[TASK PROMPT] Work through the entries below and show every line in which "none" is found.
»»
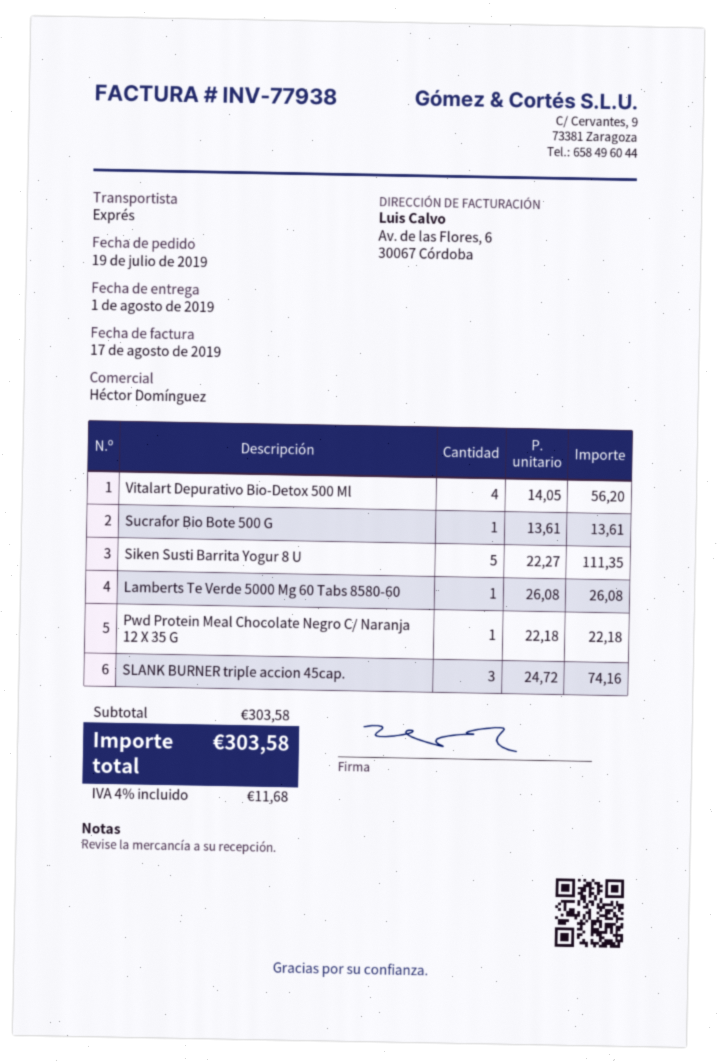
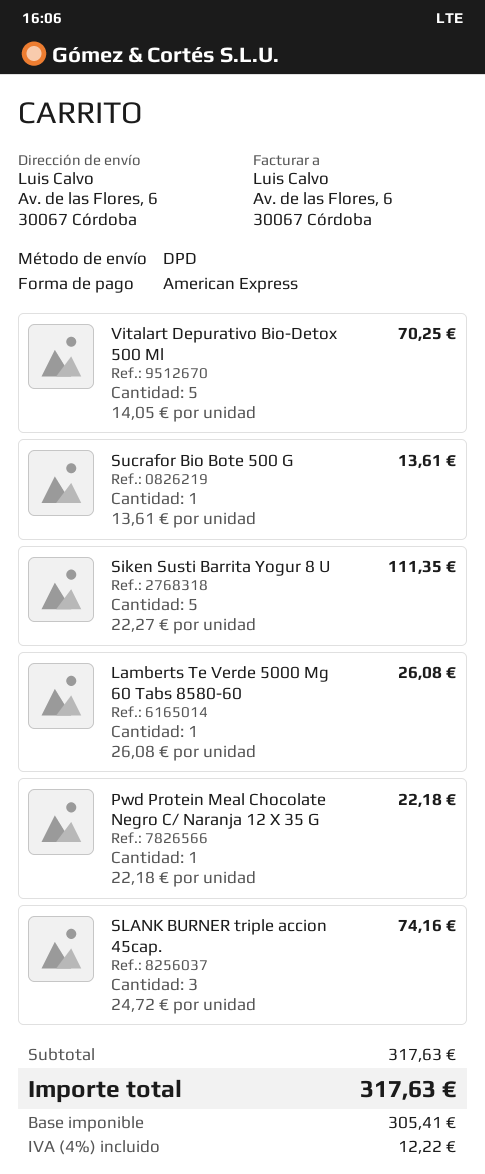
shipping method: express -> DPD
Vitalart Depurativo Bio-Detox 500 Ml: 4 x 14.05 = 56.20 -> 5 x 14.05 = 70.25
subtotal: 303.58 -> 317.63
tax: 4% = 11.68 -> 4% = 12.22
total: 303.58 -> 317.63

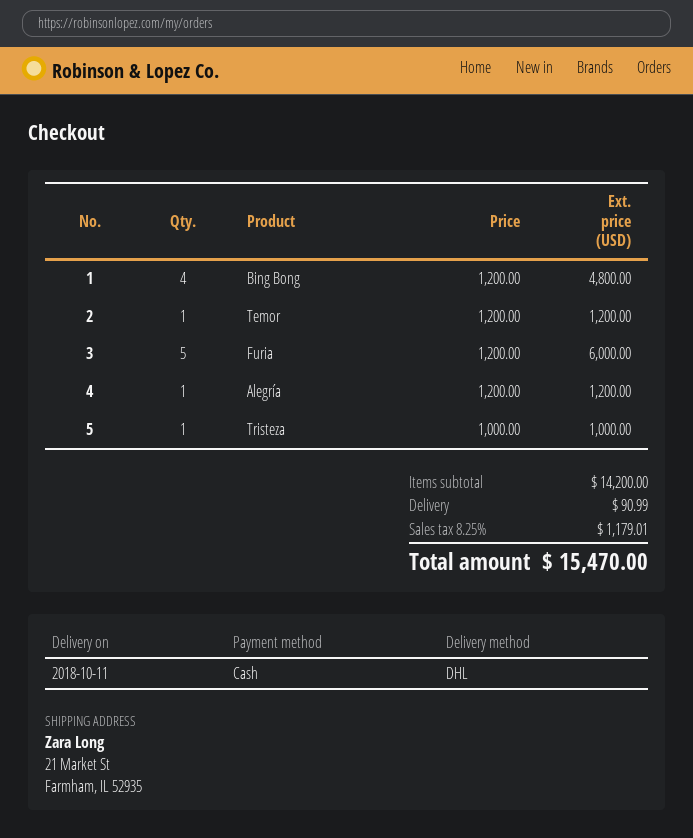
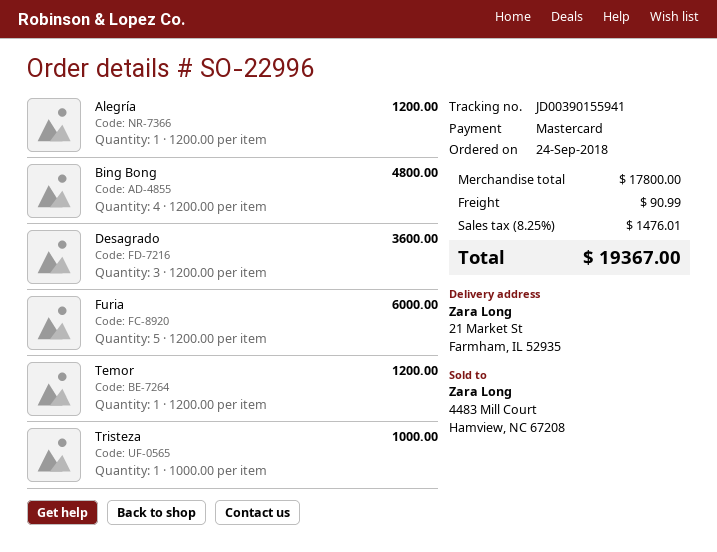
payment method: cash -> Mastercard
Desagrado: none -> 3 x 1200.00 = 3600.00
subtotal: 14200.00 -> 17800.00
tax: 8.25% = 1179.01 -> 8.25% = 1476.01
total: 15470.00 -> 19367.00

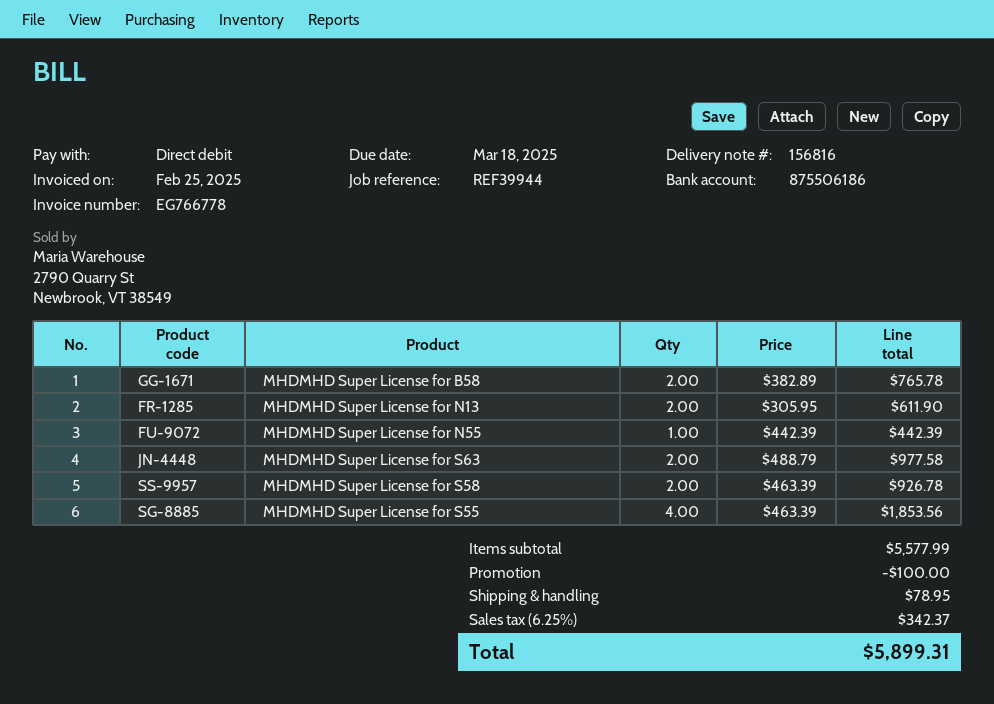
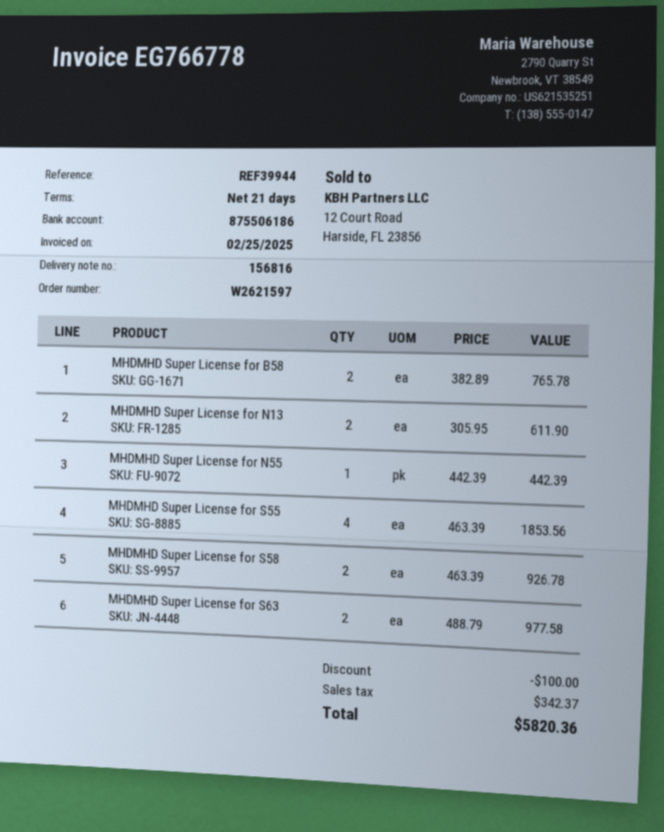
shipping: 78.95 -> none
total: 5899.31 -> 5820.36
««
[ANSWER]
Desagrado: none -> 3 x 1200.00 = 3600.00
shipping: 78.95 -> none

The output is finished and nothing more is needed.